As I watch these smart, self-assured, confident, strong young women, I think of the day I met each one of them; the experiences that we’ve been through; the tears, the frustrations, the leavings and the coming-backs; the practicing for the GEDs; the sharing in group; the late-night car rides home that turned into hours-long counseling sessions; the trips to the emergency room, court, the precinct; the celebrations over birthdays, graduations, and just the small daily achievements of hanging in there in the face of so much. The girls receive a thunderous and long standing ovation. They’re beaming. I’m still trying hard not to cry, proving Monica’s recent assertion that I’m the most “crying-est staff.” Her statement was pretty funny to me, given all the times I want to cry and don’t and the tears the girls have never seen, but I agree with her, I do have a tendency to choke up at the happy stuff, the proud stuff, the warm and fuzzy stuff. Today has been the most incredible conflation of all of that, so I feel like I deserve a break for crying today.
Once the public portion of the evening is over, the tears so close to the surface really begin to flow. Julie sees me close to falling apart and grabs me by my elbow. I’m too overwhelmed to explain what I’m feeling. Outside the fresh air does little to stop my tears. It’s everything all rolled up into one. It’s the culmination of ten years of struggles, the fulfillment of the vision I had long ago on the steps of my building in the Bronx. It’s seeing these amazing girls develop into strong young women, and having other people see and validate what I’d always believed about them. It’s passing the first Safe Harbor law in the nation that will change things for victims in this state and eventually across the country. When the girls come out of the auditorium after being mobbed by the supportive and now enamored audience, they immediately come over.
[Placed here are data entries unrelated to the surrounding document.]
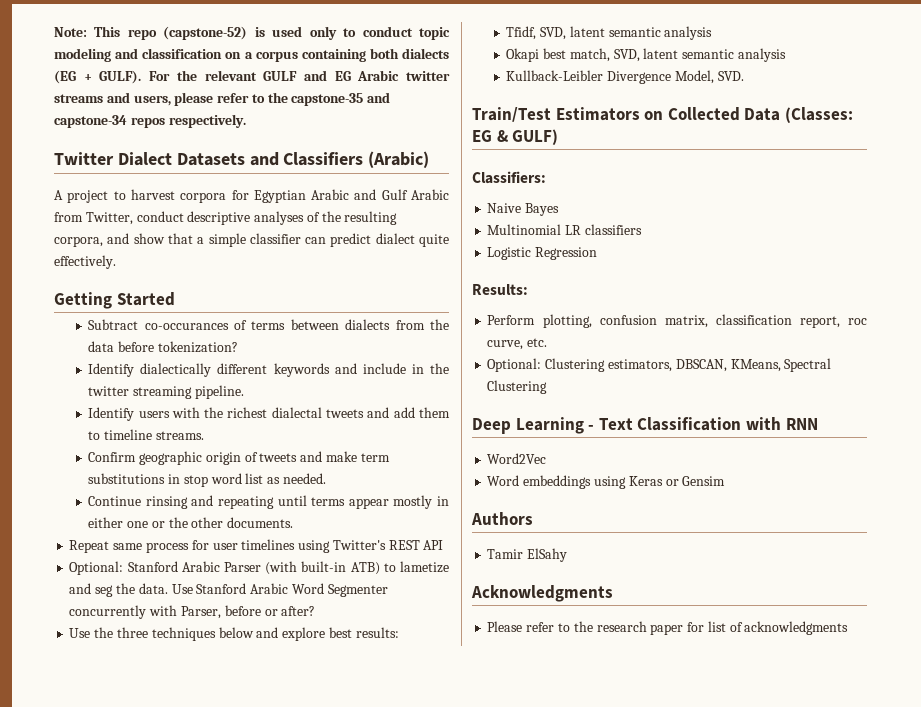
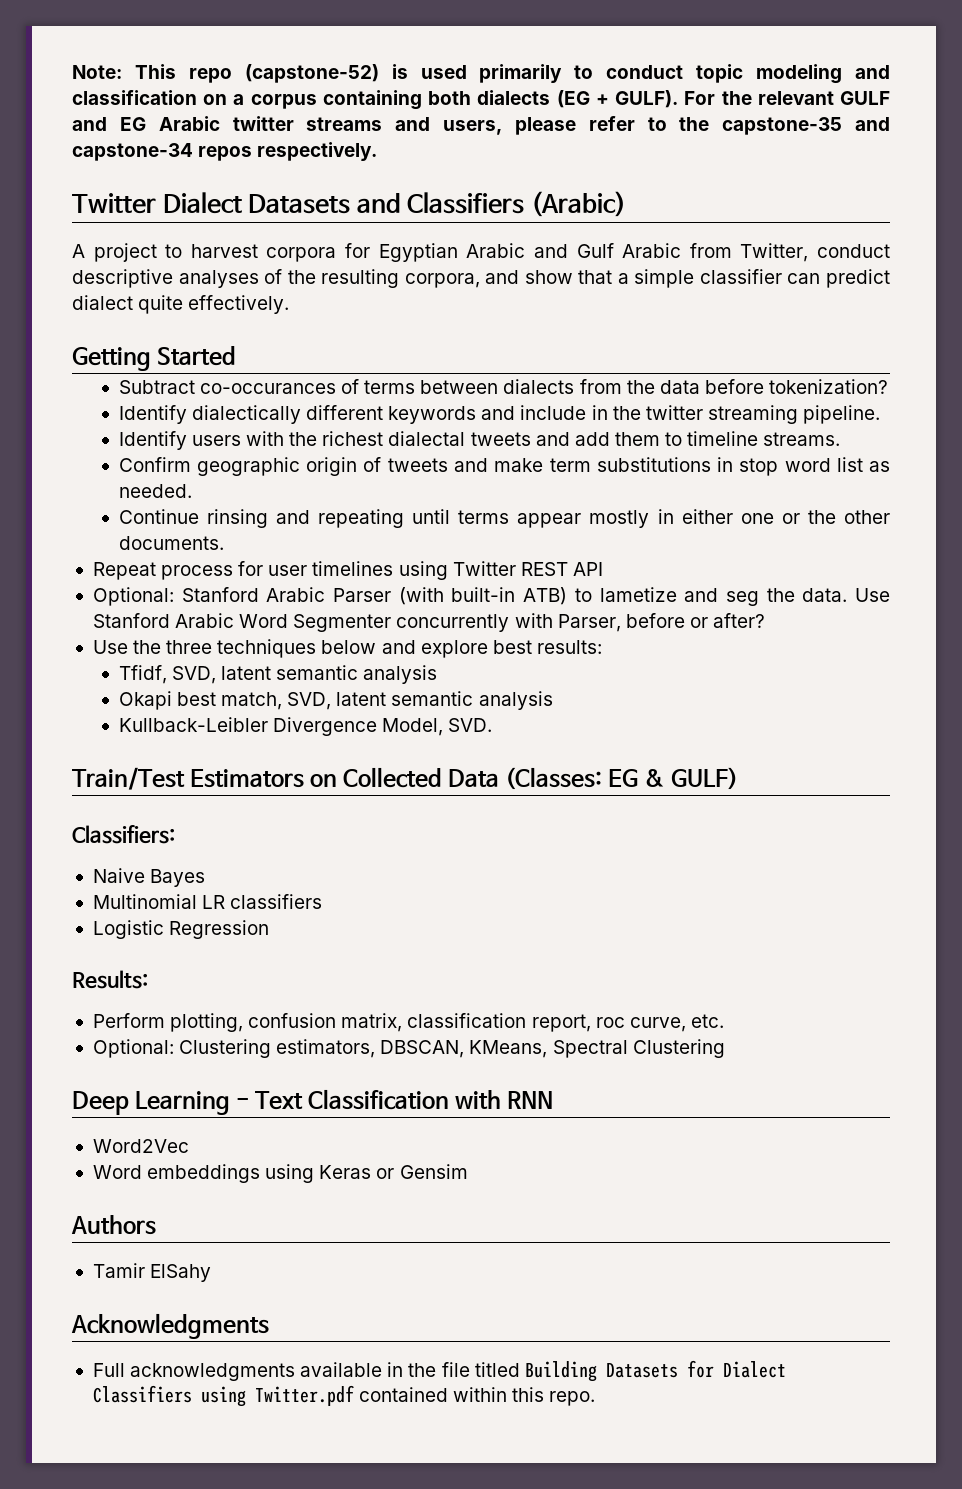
- Note: This repo (capstone-52) is used only to conduct topic modeling and classification on a corpus containing both dialects (EG + GULF).
+ Note: This repo (capstone-52) is used primarily to conduct topic modeling and classification on a corpus containing both dialects (EG + GULF).
- Repeat same process for user timelines using Twitter's REST API
+ Repeat process for user timelines using Twitter REST API
- Please refer to the research paper for list of acknowledgments
+ Full acknowledgments available in the file titled Building Datasets for Dialect Classifiers using Twitter.pdf contained within this repo.

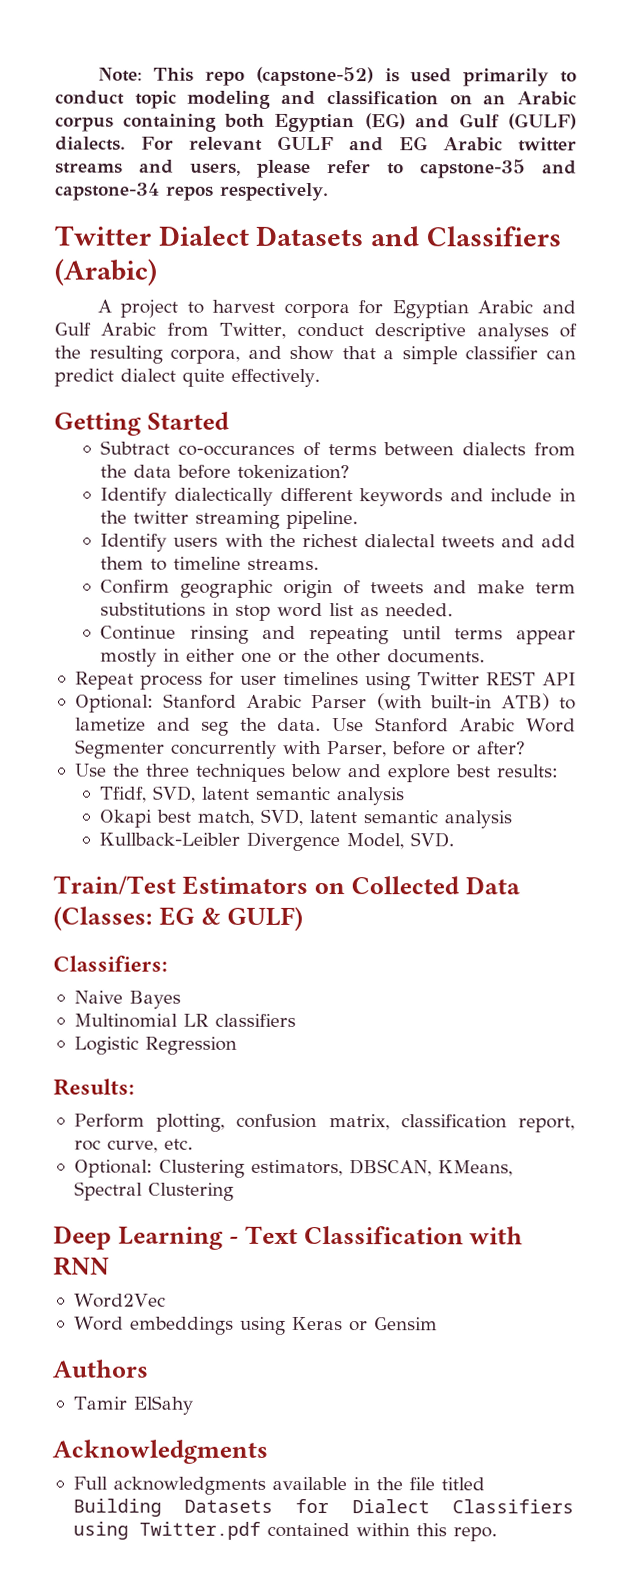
- Note: This repo (capstone-52) is used primarily to conduct topic modeling and classification on a corpus containing both dialects (EG + GULF). For the relevant GULF and EG Arabic twitter streams and users, please refer to the capstone-35 and capstone-34 repos respectively.
+ Note: This repo (capstone-52) is used primarily to conduct topic modeling and classification on an Arabic corpus containing both Egyptian (EG) and Gulf (GULF) dialects. For relevant GULF and EG Arabic twitter streams and users, please refer to capstone-35 and capstone-34 repos respectively.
We’re standing in a small huddle and I’m struck by how right this feels, how much I love every knuckleheaded last one of them. “I gotta tell y’all—I wouldn’t change a single thing, not a moment, wouldn’t take away one bit of my life, of being in the life, cos I wouldn’t have ended up here with y’all.” I’m trying to hold back the tears, yet they’re rolling. “And you, all of you, make every single thing worth it. It was all worth it, to know you and to be lucky enough to be part of your lives.”